The salary differential between H-1B positions and domestic layoff positions merits analysis. H-1B petitions average $94,296 across all occupations, with specialized software development roles commanding $129,993 average compensation. If technology companies are simultaneously reducing middle-tier positions (as suggested by Netflix's broad reduction) while maintaining or expanding H-1B hiring in specialized roles, this pattern would indicate structural occupational change rather than generalized workforce contraction. The compressed salaries for H-1B roles like Computer Programmers ($62,283 average) suggest that foreign labor acquisition may be targeting cost reduction as well as specialized skill acquisition—a dynamic that could explain technology sector willingness to lay off domestic workers while continuing H-1B petitions.

Economic Impact Assessment and Community Implications

The 5,288 affected workers represent meaningful economic displacement for Salt Lake City's labor market. Assuming average wage replacement from unemployment insurance at 50 percent and an average wage approximating the H-1B median of roughly $85,000 annually, these workers face combined annual income loss exceeding $200 million in aggregate present value terms. This reduction cascades through local consumer demand, retail sales, housing, and tax base.

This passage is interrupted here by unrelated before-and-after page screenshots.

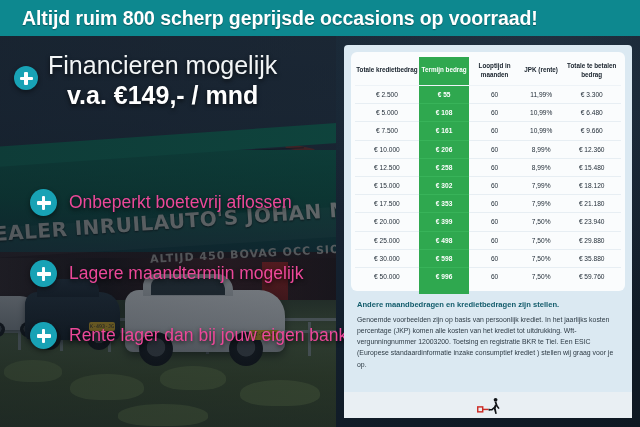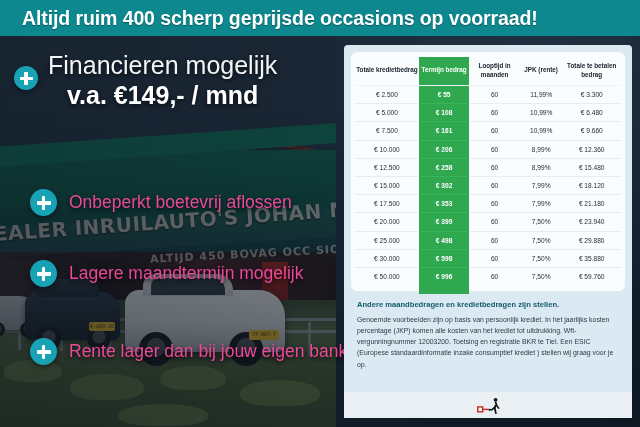--- a/index.html
+++ b/index.html
@@ -175,21 +175,21 @@
     white-space: nowrap;
     text-shadow: 0 2px 4px rgba(0,0,0,.65);
   }
 
   .bullet {
     position: absolute; left: 30px; display: flex; align-items: center; gap: 12px;
     width: 320px;
   }
   .bullet-2 { top: 153px; }
   .bullet-3 { top: 224px; }
-  .bullet-4 { top: 302px; }
+  .bullet-4 { top: 286px; }
 
   .bullet-label {
     color: #ec4899; font-size: 17.5px; white-space: nowrap;
     text-shadow: 0 2px 4px rgba(0,0,0,.8);
   }
 
   .plus {
     flex: 0 0 auto;
     width: 27px; height: 27px; border-radius: 50%;
     background: #18a2b5;
@@ -338,21 +338,21 @@
     <div class="grass-tuft" style="left:70px;  top:374px; width:74px; height:26px;"></div>
     <div class="grass-tuft" style="left:160px; top:366px; width:66px; height:24px;"></div>
     <div class="grass-tuft" style="left:240px; top:380px; width:80px; height:26px;"></div>
     <div class="grass-tuft" style="left:118px; top:404px; width:90px; height:22px;"></div>
 
     <div class="photo-dark"></div>
     <div class="right-fill"></div>
   </div>
 
   <div class="banner">
-    <div class="banner-text">Altijd ruim 400 scherp geprijsde occasions op voorraad!</div>
+    <div class="banner-text">Altijd ruim 800 scherp geprijsde occasions op voorraad!</div>
   </div>
 
   <div class="left-col">
 
     <div class="hero">
       <div class="plus plus-hero"></div>
       <div class="hero-texts">
         <div class="hero-line1">Financieren mogelijk</div>
         <div class="hero-line2">v.a. €149,- / mnd</div>
       </div>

The sectoral distribution of job loss creates uneven community impact. Transportation, hospitality, and food service workers typically earn 20–30 percent below SLC's metropolitan median income and possess lower occupational mobility than technology or education sector workers. The 862 workers displaced from Accommodation and Food Services face materially greater reemployment challenges than the 1,296 displaced from Information and Technology, where skill transferability and alternative employment opportunities are substantially broader.

Education sector displacement (770 workers) raises particular concerns for community human capital formation. If higher education restructuring reduces faculty, research, and administrative positions, downstream effects on research productivity, student outcomes, and community engagement could exceed the direct employment loss.

The concentration of large single-employer reductions (Netflix's 574, Center for Excellence's 311, HMS Host's 242) indicates vulnerability to firm-specific strategic decisions rather than purely cyclical labor market conditions. These companies' decisions to restructure fundamentally affect not only laid-off workers but also local supply chains, commercial real estate (office and warehouse), and community tax revenues.

SLC's relatively low unemployment rate and strong job opening count provide important counterweight to layoff concerns. The local labor market retains sufficient demand momentum that reemployment prospects remain favorable for most displaced workers. However, the rising jobless claims trend and the absence of recent WARN notices in the available data prevent full assessment of whether layoff pressures are accelerating beyond what appears in official statistics. The upcoming months will reveal whether the April 2026 jobless claims surge represents seasonal variation or the leading edge of broader labor market deterioration.